Unfortunately, in regard to both these core issues -- values and procedures -- reliance on personal diplomacy has tended to obscure what should remain clear. If Russia is to be closely associated with the Euro-Atlantic community, it must conduct itself in keeping with European standards, even in difficult circumstances. Britain has fought terrorism in Ulster for years, with London and even the royal family itself victimized -- yet Belfast has not been reduced to ruins and some 30,000 Irish civilians were not slaughtered. After several years of bitter fighting, France came to recognize that Algerians were not Frenchmen. Are there not relevant lessons here for Mr. Putin's war in Chechnya?

Recent British initiatives, apparently with tacit U.S. approval, to create a new decision-making mechanism for NATO-Russia joint actions similarly run the risk of fuzzing procedurally what needs to remain clear. Decisions within NATO are consensual while membership is derived from a common commitment to shared national security interests. Yet the British proposal calls for the creation of a new body, the Russia-North Atlantic Council, in which Russia and the current 19 NATO members would deliberate regarding possible joint-security actions. This body would meet quite regularly, thus paralleling NATO's existing top decision-making organ, the North Atlantic Council. Unlike the already existing consultative Joint NATO-Russia Council, in which NATO and Russia in effect meet as one-on-one (the 19+1 formula), the British proposal calls for discussions on an equal footing among the 20.

It is not difficult to imagine the political consequences of the British proposal. The Russian side will presumably come with its own position defined prior to any meeting, but with the remaining 19 not having worked out a joint NATO position. Russia would become a de facto participant in NATO's political deliberations, able to play on differences among the NATO allies before a NATO consensus has even been shaped. This is a formula for internal disruption and not for enhanced cooperation with a non-member. It could downgrade NATO into something like the Organization for Security and Cooperation in Europe (which lacks the capacity for action), or split it into competing blocs in which traditional trans-Atlantic or European rivalries could be exploited by the non-member.

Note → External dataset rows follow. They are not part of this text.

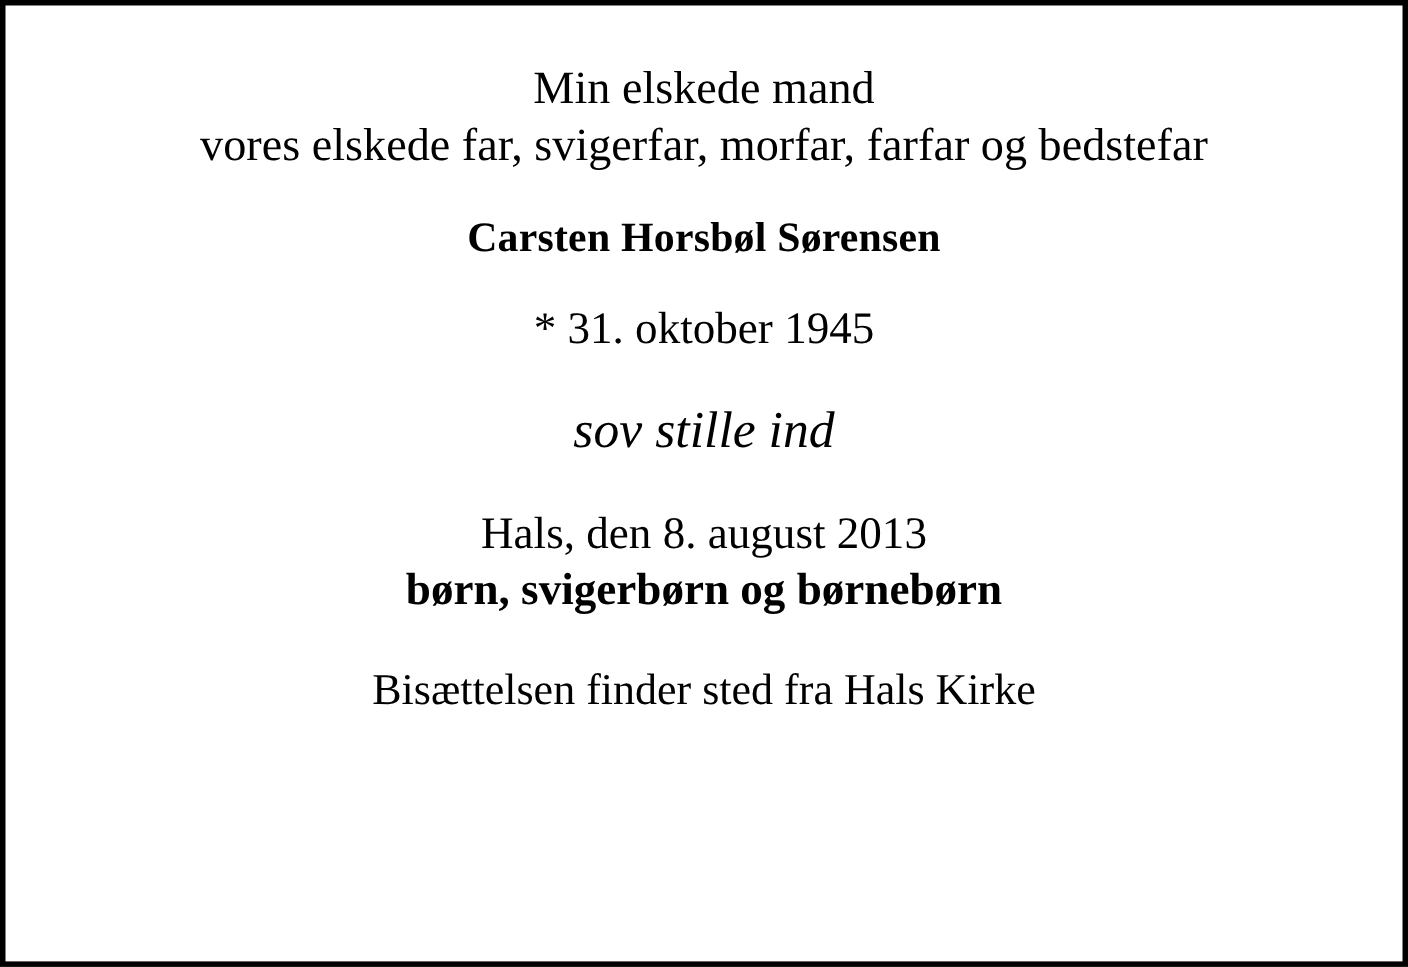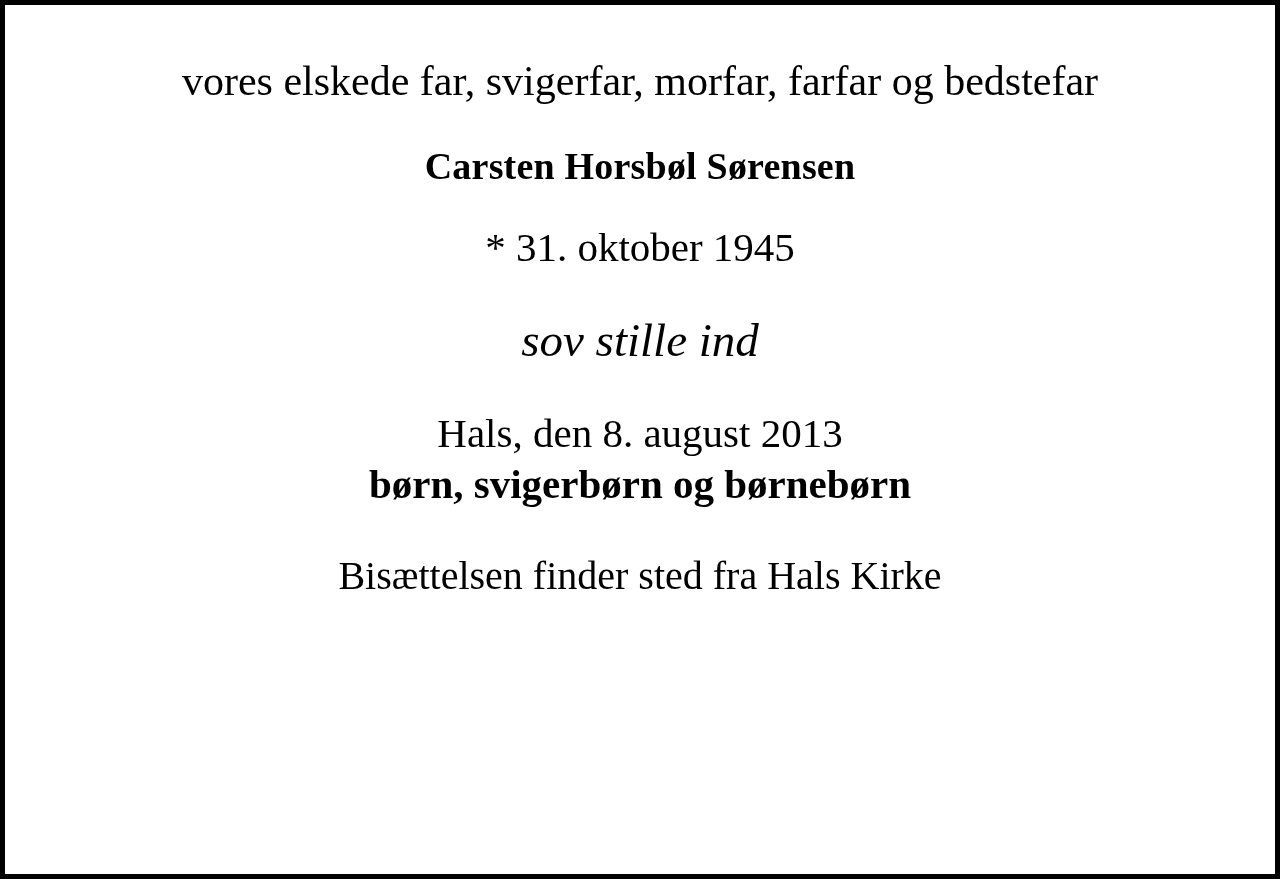--- a/index.html
+++ b/index.html
@@ -80,6 +80,7 @@
 <body>
 
 <div class="notice">
+  <div class="line intro1">Min elskede mand</div>
   <div class="line intro2">vores elskede far, svigerfar, morfar, farfar og bedstefar</div>
   <div class="line name">Carsten Horsbøl Sørensen</div>
   <div class="line born">* 31. oktober 1945</div>

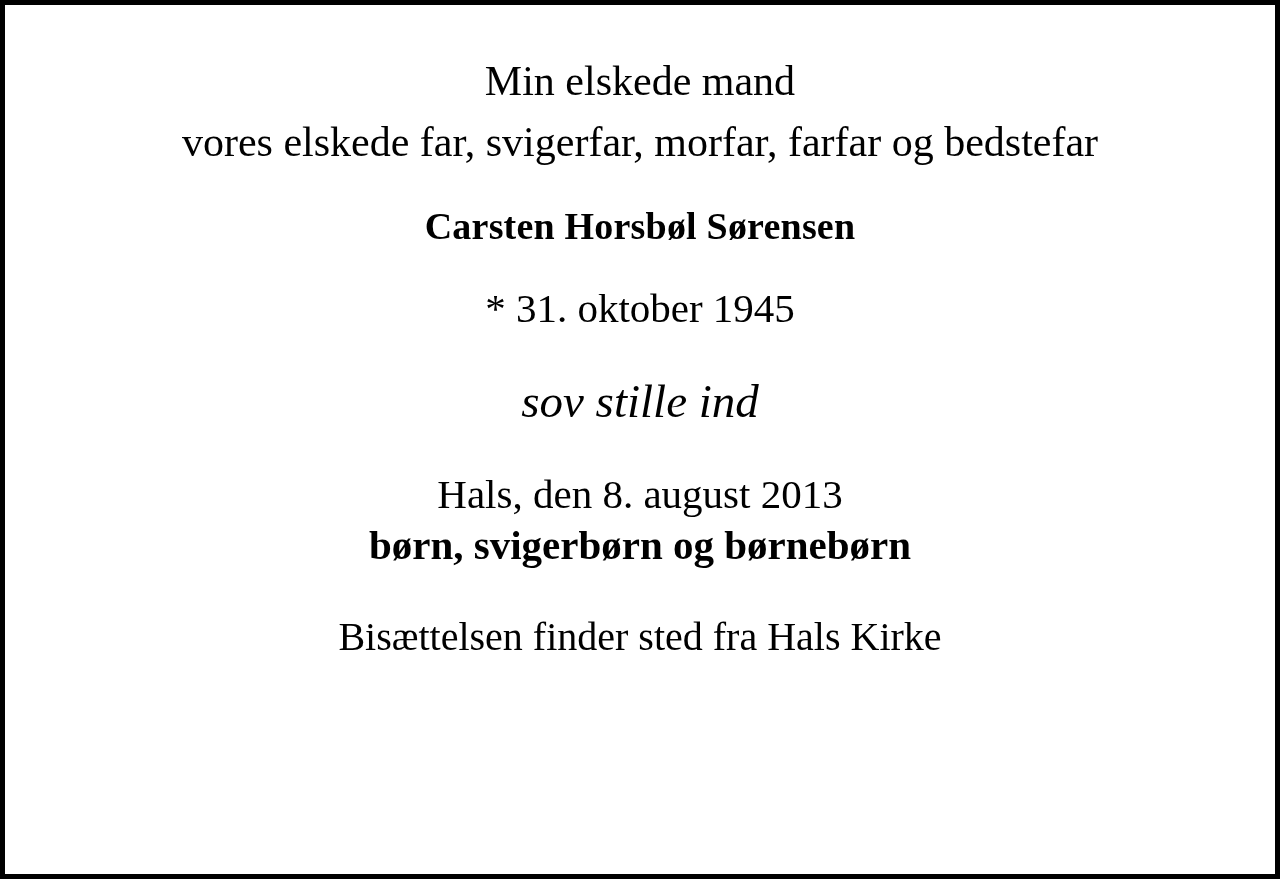--- a/index.html
+++ b/index.html
@@ -36,7 +36,7 @@
   }
   .intro2 {
     font-size: 42px;
-    margin-top: 12px;
+    margin-top: 2px;
   }
   .name {
     font-size: 38px;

It is odd that a proposal of such import should have been offered by Prime Minister Blair both to his allies as well as to Russia. The proper procedure should have involved a thorough vetting of the idea at the forthcoming NATO ministerial, and not a sudden and -- to some NATO members -- a disturbingly hasty rush to Moscow by NATO's secretary general in order to plug the British proposal before a not-so-surprisingly gratified Russian president.

At the very least, NATO's December ministerial should defer any decision on this matter until a more thorough examination has taken place. At stake, in addition to underlying values, is the essence of the political-military integration of the alliance. The bottom line has to be that any combined NATO-Russia mechanism regarding joint-security actions must not become a substitute for prior NATO decisions concerning the desirability of such joint actions.

Strategy, Not Tactics

The enduring lesson of the past several decades is that engaging Russia has to be pursued on the basis of a long-term strategy, and not for the sake of personal spectaculars or quick tactical benefits. Next November NATO is scheduled to hold its summit in Prague, and to celebrate it by adding new Central European members. That occasion should offer a historically opportune moment -- hopefully, in the presence of the presidents of Russia and of Ukraine -- to combine NATO's enlargement with progressive engagement eastward, pointing even towards the eventual emergence of a pan-Eurasian security system, with NATO as its inner core. While heading that way, the U.S. and its allies should keep in mind the basic distinction between Yalta and Malta.